O body- building é simplesmente o artesão do seu próprio corpo, que através da sua inter-relação com as máquinas (da academia de musculação) juntamente com a construção de sua dieta, e também, na utilização de várias substâncias, torna-se escultor do seu próprio invólucro encarnado. Não é mais novidade para os body-building (homens e mulheres), a utilização de hormônios esteroides anabolizantes e suplementos alimentares na busca sem trégua pela modificação da forma corporal para uma melhor aparência física. Conforme Le Breton (2009, p. 42), “o body-building forja para si um corpo de máquina com acabamento cinzelado, cujo vigor é rematado pelos esteroides e pela dieta”, fazendo do seu corpo modularmente fabricado.

Portanto, o corpo do body-building é uma máquina que precisa ser trabalhada por partes, onde cada “perca” (partes do corpo) precisa passar por uma série de exercícios repetitivos a fim de construir “seu corpo à maneira de um anatomista meticuloso preso apenas à aparência subcutânea” para se chegar à forma corpórea denominada de “corpo malhado” (LE BRETON; 2009). Tal modelo corpóreo é uma realidade que se encontra em muitos lugares: nas mídias eletrônicas, nas academias, nas ruas, nas praias, dentre outros, porque “o músculo está por toda parte” em um verdadeiro espetáculo de exposição de corpos inflados de músculos (COURTINE, 1995, p. 82).

Antes de tudo o espetáculo está nas ruas. Entre a multidão de passantes, os body-builders destacam-se por sua forma de andar: braços afastados, cabeça enfiada no pescoço, peito abaluado, rigidez , balanço mecânico. O body-builders não anda; ele conduz seu corpo exibindo-o como objeto imponente. Não ao modo do obeso, este indígenas das multidões americanas, que arrasta sua anatomia como um fardo que o entrava e o estigmatiza.
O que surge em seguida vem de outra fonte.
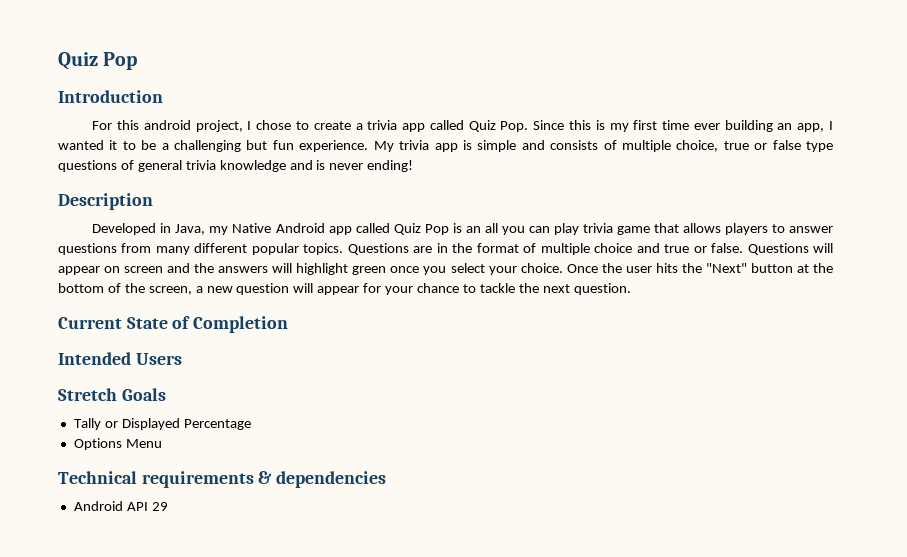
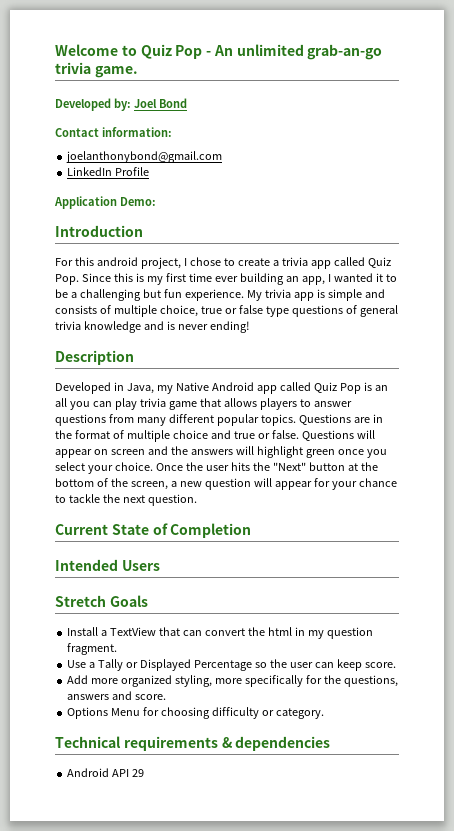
[58,52,138,70] Quiz Pop -> [55,44,383,60] [55,62,138,78] [55,98,187,111] [55,127,172,137] [66,151,223,163] [67,167,150,176] [54,196,156,209] Welcome to Quiz Pop - An unlimited grab-an-go trivia game. // Developed by: Joel Bond // Contact information: // joelanthonybond@gmail.com // LinkedIn Profile // Application Demo:
[73,418,251,430] [73,438,162,450] Tally or Displayed Percentage // Options Menu -> [67,627,373,639] [67,643,118,655] [67,659,396,671] [67,675,398,687] [67,691,167,700] [67,707,324,719] Install a TextView that can convert the html in my question fragment. // Use a Tally or Displayed Percentage so the user can keep score. // Add more organized styling, more specifically for the questions, answers and score. // Options Menu for choosing difficulty or category.

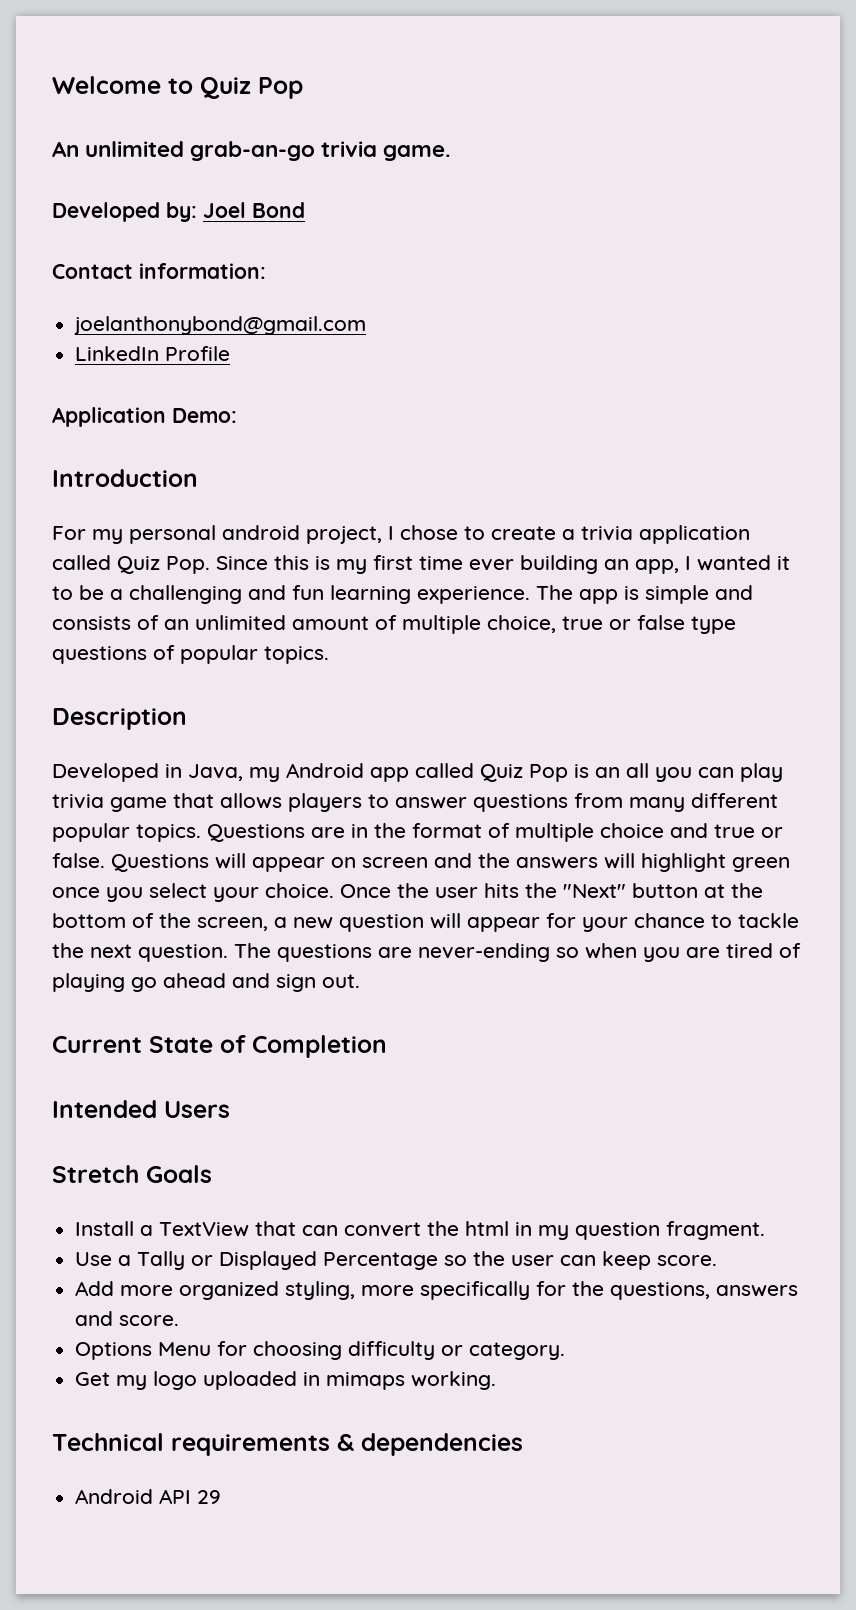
[206,51,212,56] - -> (303, 88) //
[74,257,94,266] this -> [92,525,216,544] my personal
[310,260,331,269] app -> [639,525,750,544] application
[142,289,291,301] but fun experience. My trivia -> [248,585,573,604] and fun learning experience. The
(111, 309) none -> [164,615,397,630] an unlimited amount of
[359,305,398,317] [55,321,250,333] general trivia knowledge and is never ending! -> [180,645,329,664] popular topics.
[175,382,209,391] Native -> (280, 774) none
(197, 500) none -> [234,943,801,962] [52,973,360,992] The questions are never-ending so when you are tired of playing go ahead and sign out.
(324, 713) none -> [75,1371,497,1390] // Get my logo uploaded in mimaps working.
O corpo do bodybuilder pretende, ao contrário, tirar todo o benefício do peso no campo do

olhar, saturá-lo de massa muscular. Impor-se, pesar no olhar alheio, através da ação combinada de um efeito de massa e de uma deslocamento mecânico. O músculo marca. Ele é um dos modos privilegiados de visibilidade do corpo no anonimato urbano das fisionomias. (COURTINE, 1995, p 82-83).

Portanto, os body-building constitui uma das manifestações do fenômeno do culto ao corpo, ligados as representações de beleza e forma física (masculina), ao qual, exige do corpo o espetáculo da hipertrofia muscular e adequação aos modelos hegemônicos socialmente, aqueles livre das gorduras e das marcas (físicas e simbólicas) do corpo relaxado. Realidade cada vez mais presente em diferentes classes sociais, apesar das limitações e especificidades típicas de cada uma delas (BOLTANSKI; 1984). De qualquer modo, acompanhamos uma “universalização” da “cultura do músculo” desencadeando segundo Courtine (1995, p. 82), uma reivindicação muscular cada vez mais democrática, fazendo da prática dos body-building (não profissional)37 uma obsessão para diferentes indivíduos das mais variadas estratificações sociais.